[Dataset excerpts]
▬▬▬

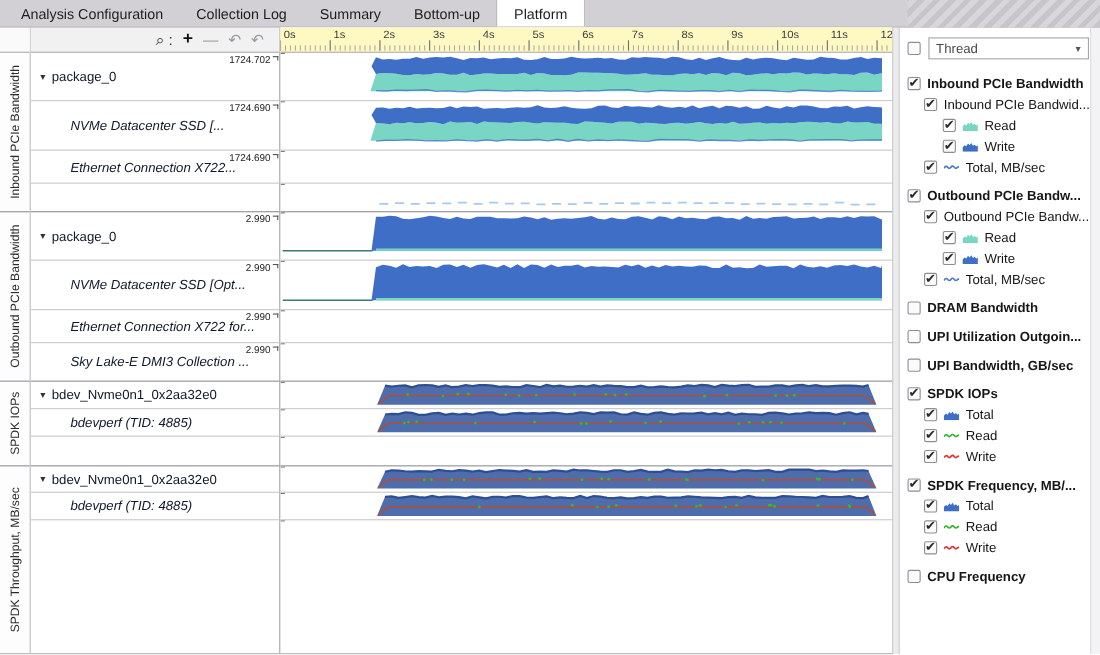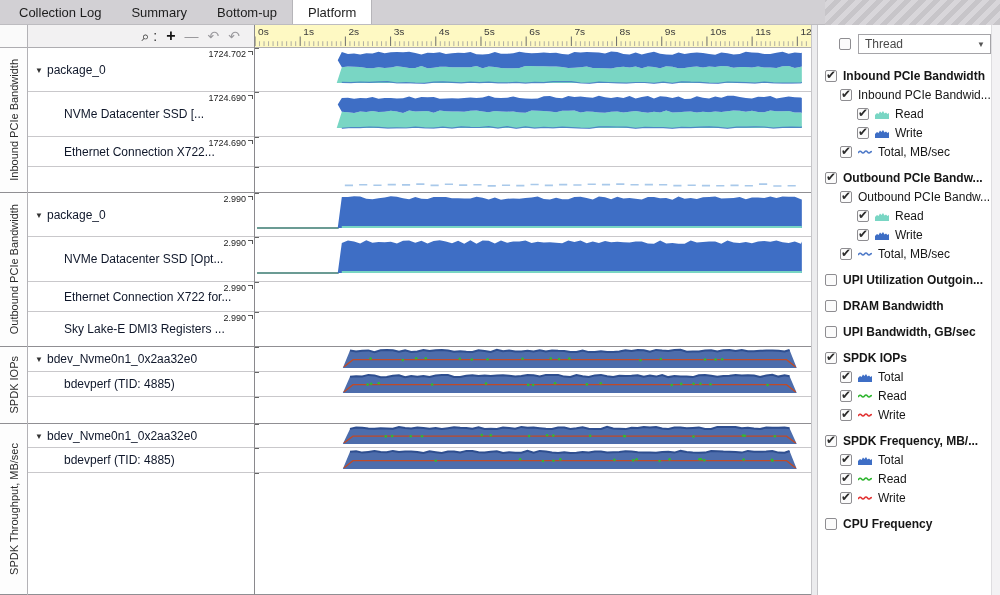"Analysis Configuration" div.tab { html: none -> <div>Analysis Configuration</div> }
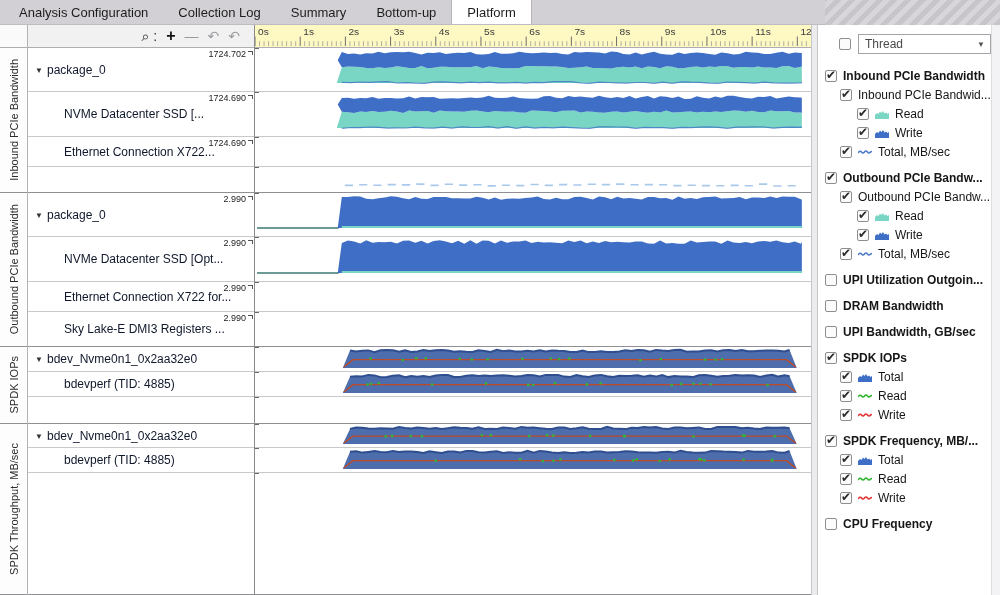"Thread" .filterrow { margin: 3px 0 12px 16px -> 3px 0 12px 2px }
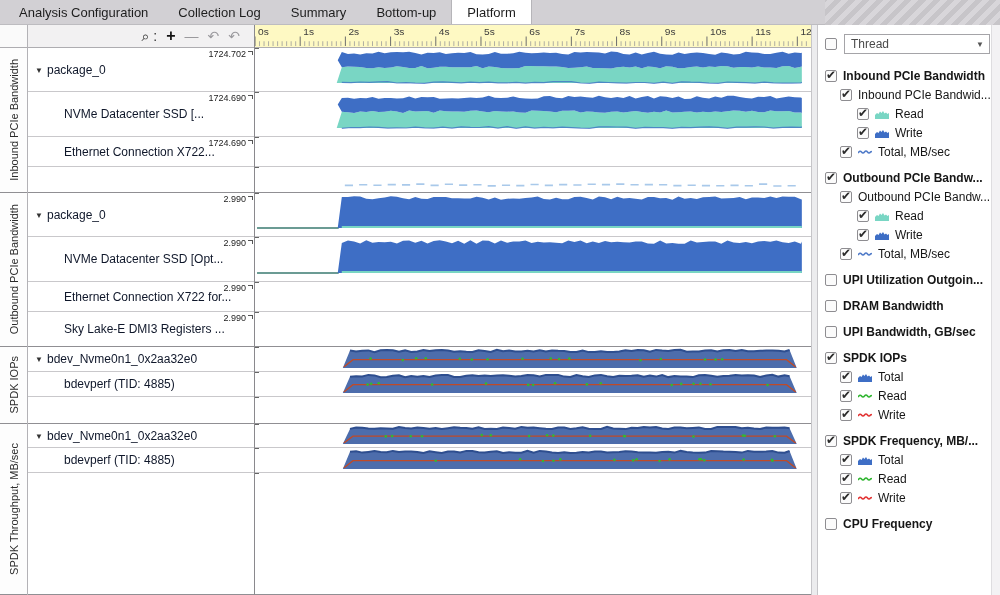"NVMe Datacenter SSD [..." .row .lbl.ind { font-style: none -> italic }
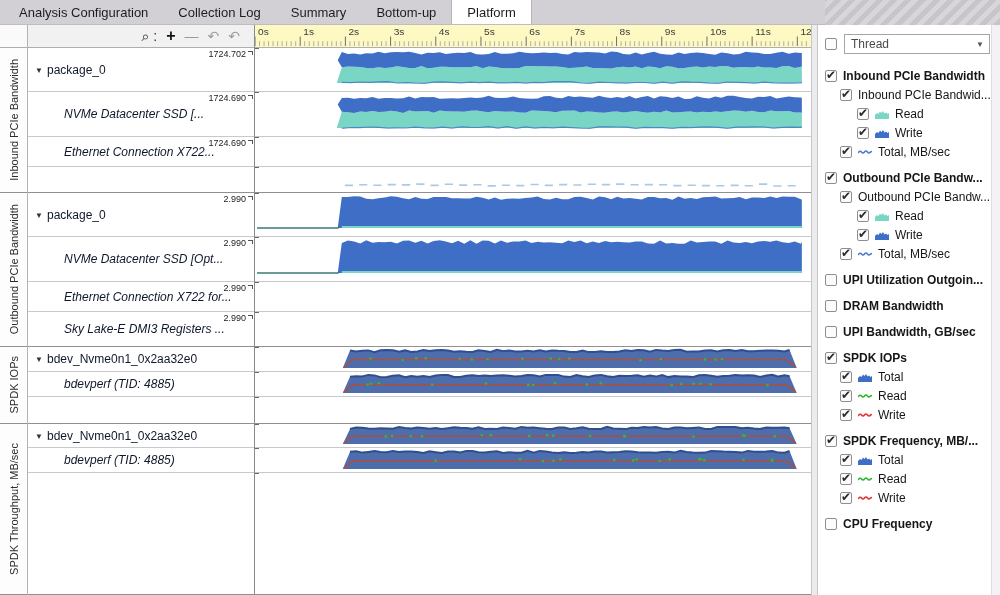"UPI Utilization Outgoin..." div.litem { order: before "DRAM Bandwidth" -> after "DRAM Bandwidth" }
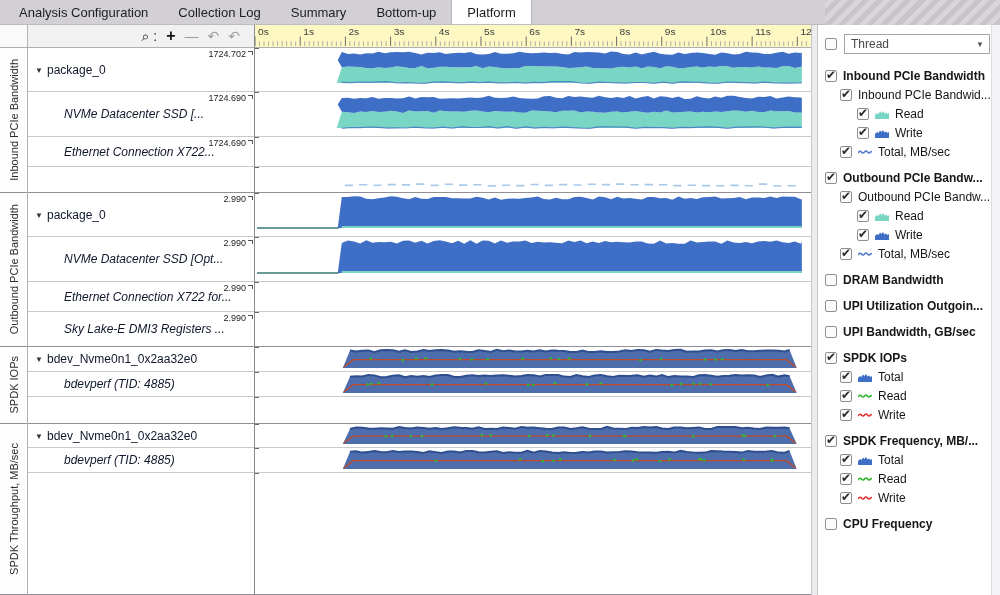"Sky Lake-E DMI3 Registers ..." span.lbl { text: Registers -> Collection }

▬▬▬

_TASK ITEM:_ Retype the records above line for line and exactly, omitting their pictures.

_EXERCISE RESPONSE:_
"Analysis Configuration" div.tab { html: none -> <div>Analysis Configuration</div> }
"Thread" .filterrow { margin: 3px 0 12px 16px -> 3px 0 12px 2px }
"NVMe Datacenter SSD [..." .row .lbl.ind { font-style: none -> italic }
"UPI Utilization Outgoin..." div.litem { order: before "DRAM Bandwidth" -> after "DRAM Bandwidth" }
"Sky Lake-E DMI3 Registers ..." span.lbl { text: Registers -> Collection }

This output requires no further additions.